** ENTRIES PROVIDED follows **

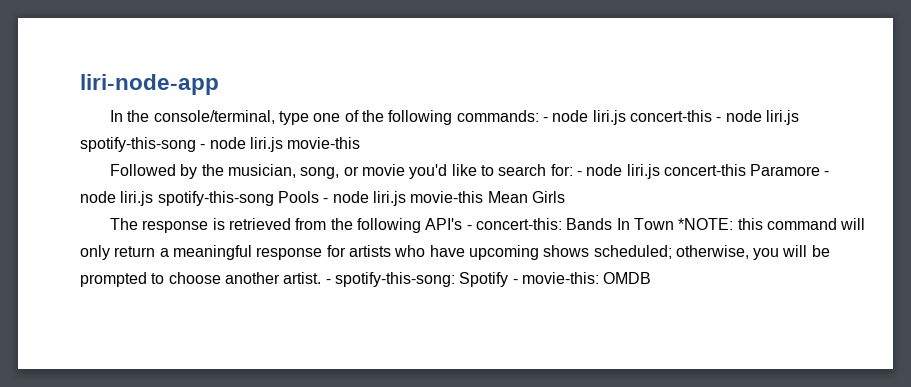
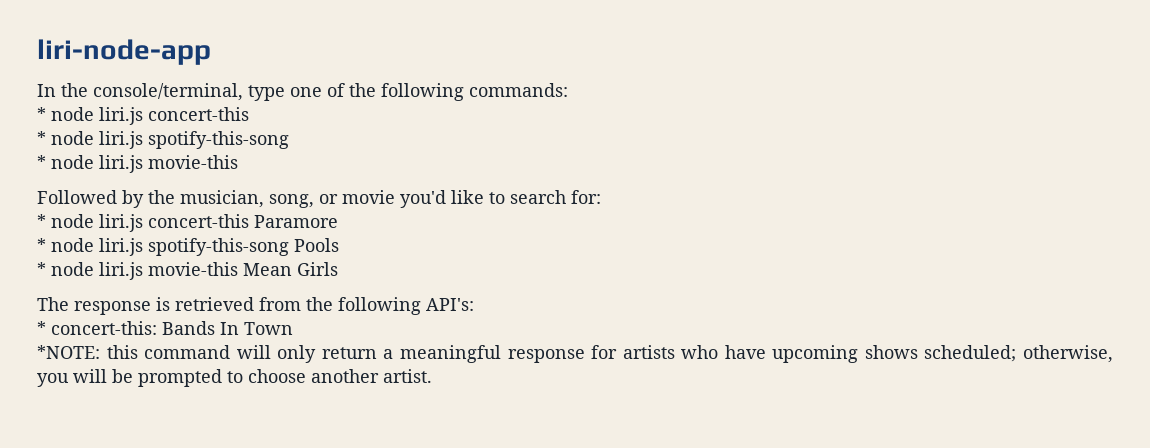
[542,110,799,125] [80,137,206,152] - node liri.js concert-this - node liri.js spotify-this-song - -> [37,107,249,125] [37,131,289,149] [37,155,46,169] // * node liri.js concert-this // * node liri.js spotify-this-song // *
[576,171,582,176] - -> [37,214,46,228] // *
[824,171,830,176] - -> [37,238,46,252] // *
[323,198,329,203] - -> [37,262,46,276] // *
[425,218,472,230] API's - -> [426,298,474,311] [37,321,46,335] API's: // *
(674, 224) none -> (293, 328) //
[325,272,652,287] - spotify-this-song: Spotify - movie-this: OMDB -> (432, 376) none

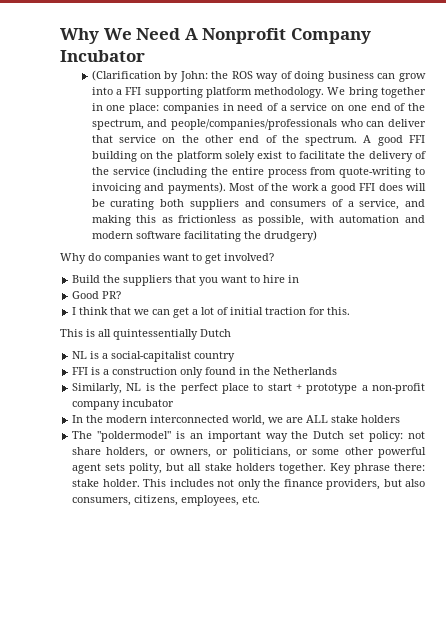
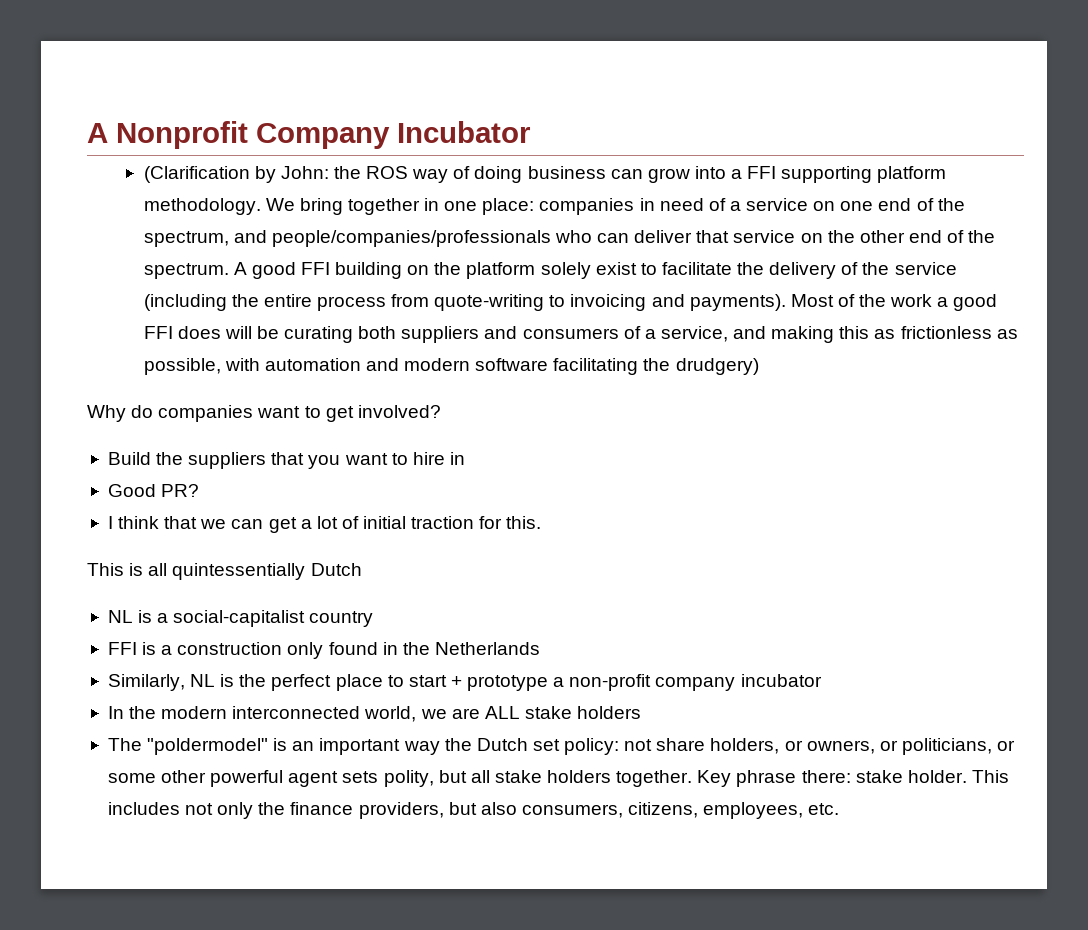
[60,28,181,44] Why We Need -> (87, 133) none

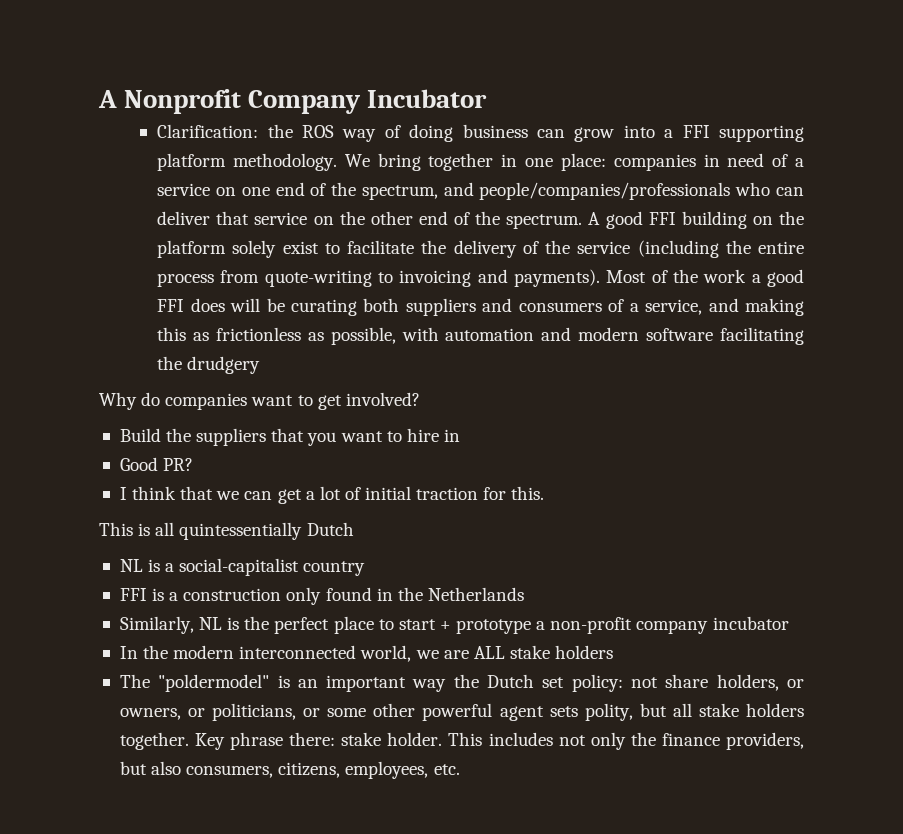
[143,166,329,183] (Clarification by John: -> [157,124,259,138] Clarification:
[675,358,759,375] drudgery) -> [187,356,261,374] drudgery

** End of ENTRIES PROVIDED **

- WORK REQUEST:
Among the lines of the data above, find those with the word "spotify" and show them.

- SOLUTION:
[542,110,799,125] [80,137,206,152] - node liri.js concert-this - node liri.js spotify-this-song - -> [37,107,249,125] [37,131,289,149] [37,155,46,169] // * node liri.js concert-this // * node liri.js spotify-this-song // *
[325,272,652,287] - spotify-this-song: Spotify - movie-this: OMDB -> (432, 376) none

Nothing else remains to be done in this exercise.